The Pains of Growing an e-Commerce Business: A Case Study on Etsy

Posted on Nov 21, 2016

Etsy, A Snapshot

Finding that special gift for your loved one, something handmade or vintage might send you Etsy. It's no surprise that this once micro eCommerce website for hobbyist with 650,000 members in 2008 had grown into 5 million in 2010, and to 54 million in 2014. Rob Kalin, its founder, accidentally learned how to make a website to pay for his rent. He, himself, enjoyed creating things which inspired him to develop a website where other artists like him could sell their work.

Data Gathering Through Web Scraping: Baby Carriers Category

To get a good sense of the kind of customers and sellers in Etsy, I picked a specific product category to analyze. In this case, it was baby carriers.
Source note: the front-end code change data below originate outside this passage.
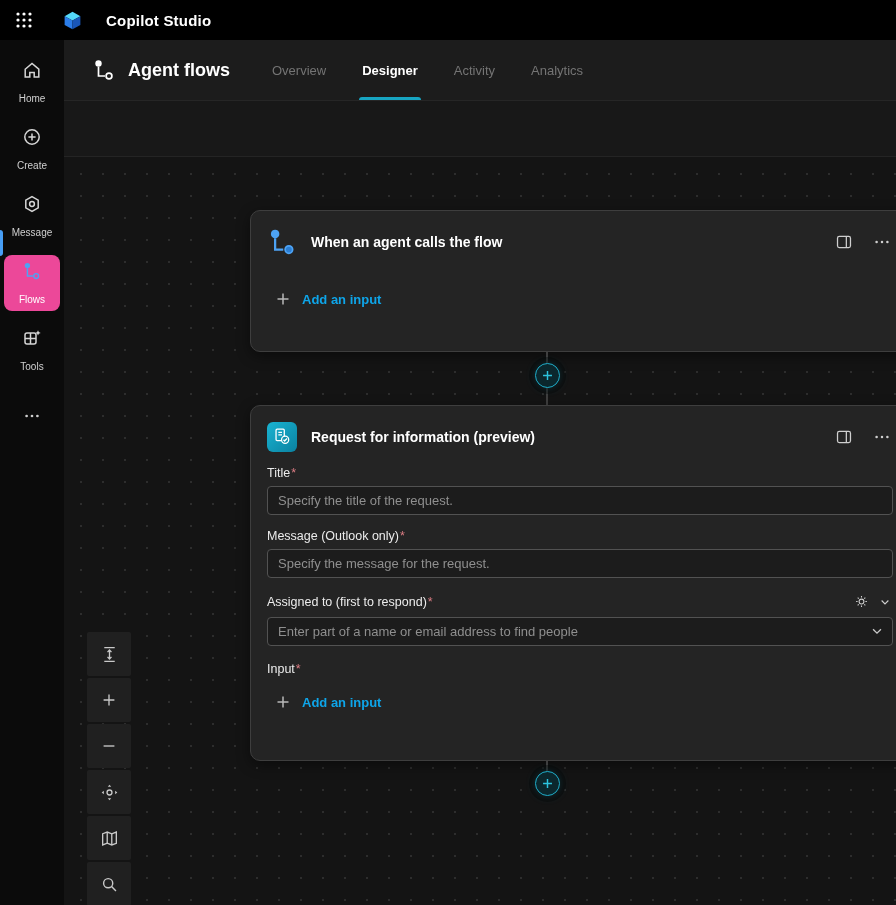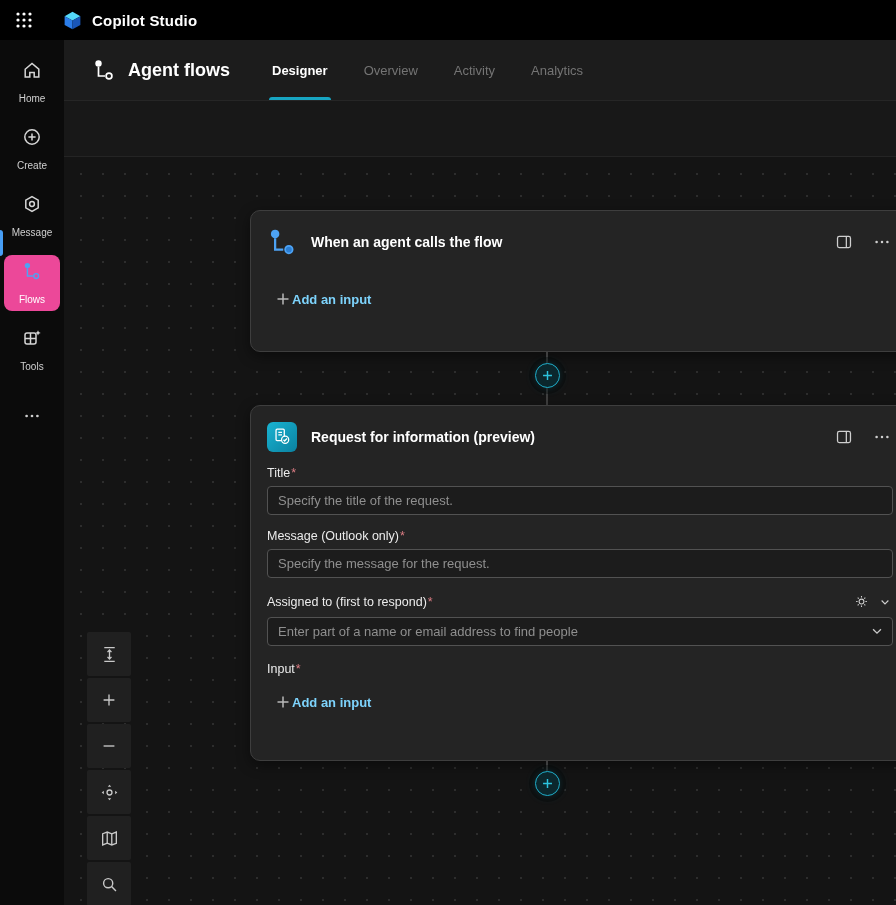--- a/index.html
+++ b/index.html
@@ -19,7 +19,7 @@
     background:#000; display:flex; align-items:center; z-index:30;
   }
   .waffle-btn { width:48px; height:40px; display:flex; align-items:center; justify-content:center; }
-  .brand { display:flex; align-items:center; gap:9px; margin-left:14px; }
+  .brand { display:flex; align-items:center; gap:23px; margin-left:14px; }
   .app-title { font-size:15px; font-weight:700; letter-spacing:.2px; }
 
   

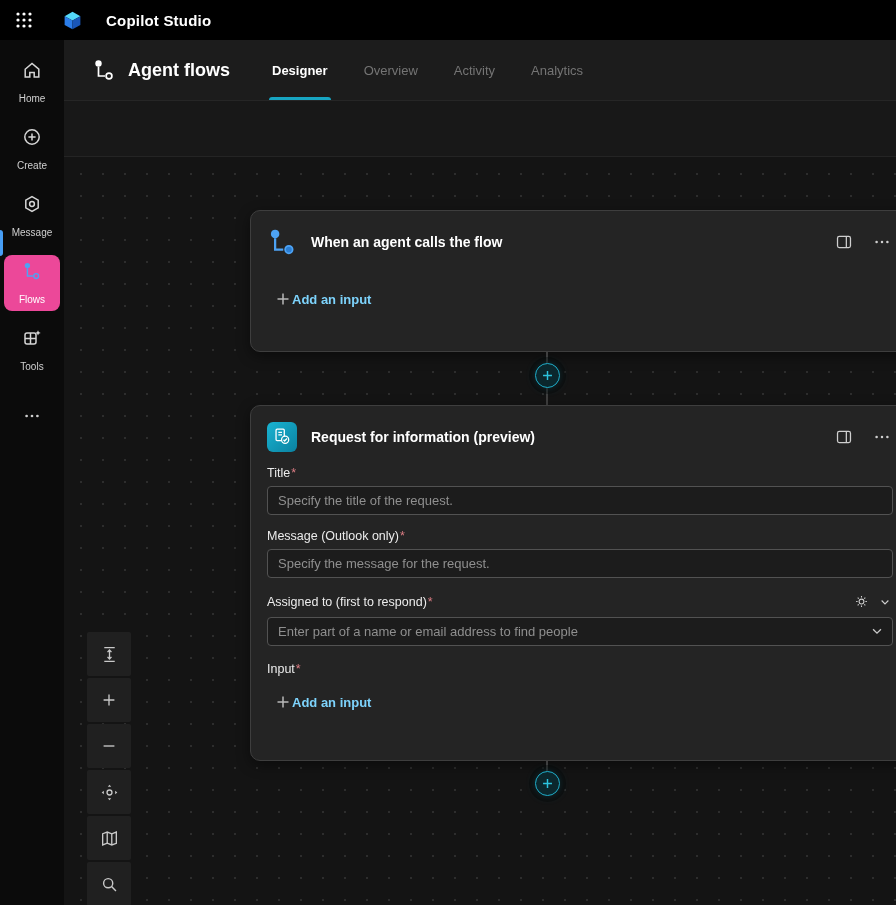--- a/index.html
+++ b/index.html
@@ -246,8 +246,8 @@
   <h1 class="page-title">Agent flows</h1>
 
   <div class="tabs">
+    <button class="tab">Overview</button>
     <button class="tab active">Designer</button>
-    <button class="tab">Overview</button>
     <button class="tab">Activity</button>
     <button class="tab">Analytics</button>
   </div>

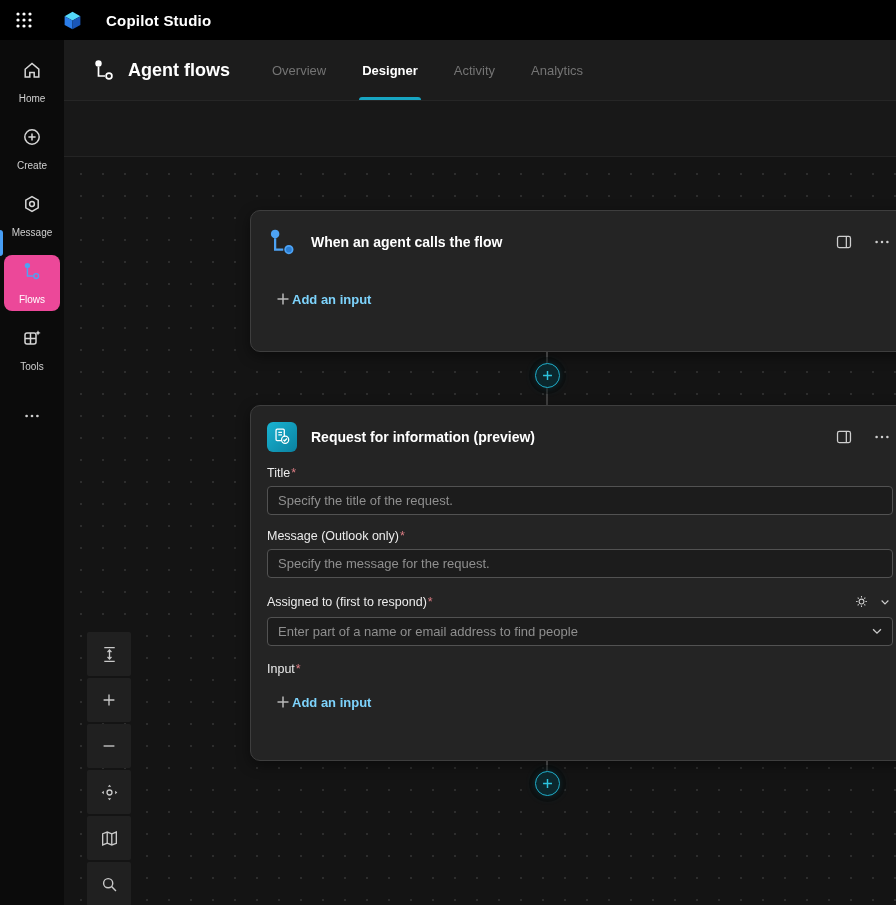--- a/index.html
+++ b/index.html
@@ -91,8 +91,8 @@
   .icon-btn { padding:2px; color:#cfcfcf; display:flex; }
 
   .add-input-btn {
-    display:flex; align-items:center; gap:1px; margin:20px 0 0 24px;
-    font-size:13px; font-weight:600; color:#7dd3fc; padding:4px 6px 4px 0;
+    display:flex; align-items:center; gap:11px; margin:20px 0 0 24px;
+    font-size:13px; font-weight:600; color:#0ea5e9; padding:4px 6px 4px 0;
   }
   .card-trigger .add-input-btn { margin-top:22px; }
   .plus-glyph { width:16px; height:16px; color:#b8b8b8; }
Using Python's Scrapy, I gathered the following information from the eCommerce site:

  1. Product Name
  2. Product Price
  3. Product Views
  4. Seller Name
  5. Seller Rating
  6. Seller Location
  7. Seller Items

This yielded to 28,143 observation and 7 features available for analysis. After pre-processing the data, I performed graphical and numerical exploratory data analysis using R. What follows are my initial findings.

Visitors of Etsy Drawn to Lower-Priced Products

For the baby carrier product category,  it was interesting to find out that the most viewed were the ones priced $25 - $50. Something that I did not expect from a handmade and vintage marketplace.


 High Volume of Lower-Cost Product Inventory

Product inventory price range for baby carriers appears to be leaning towards lower-end with items $25 and below accounting for the bulk followed by $25-$50 range.


Predictive Model To Forecast Product Demand: Linear Regression

I wanted to create a model that predicted product demand using product sales volume and views. However, on the Etsy website, it only published total shop sales with no breakdown per specific product. As a substitute, I used the product views to estimate product demand.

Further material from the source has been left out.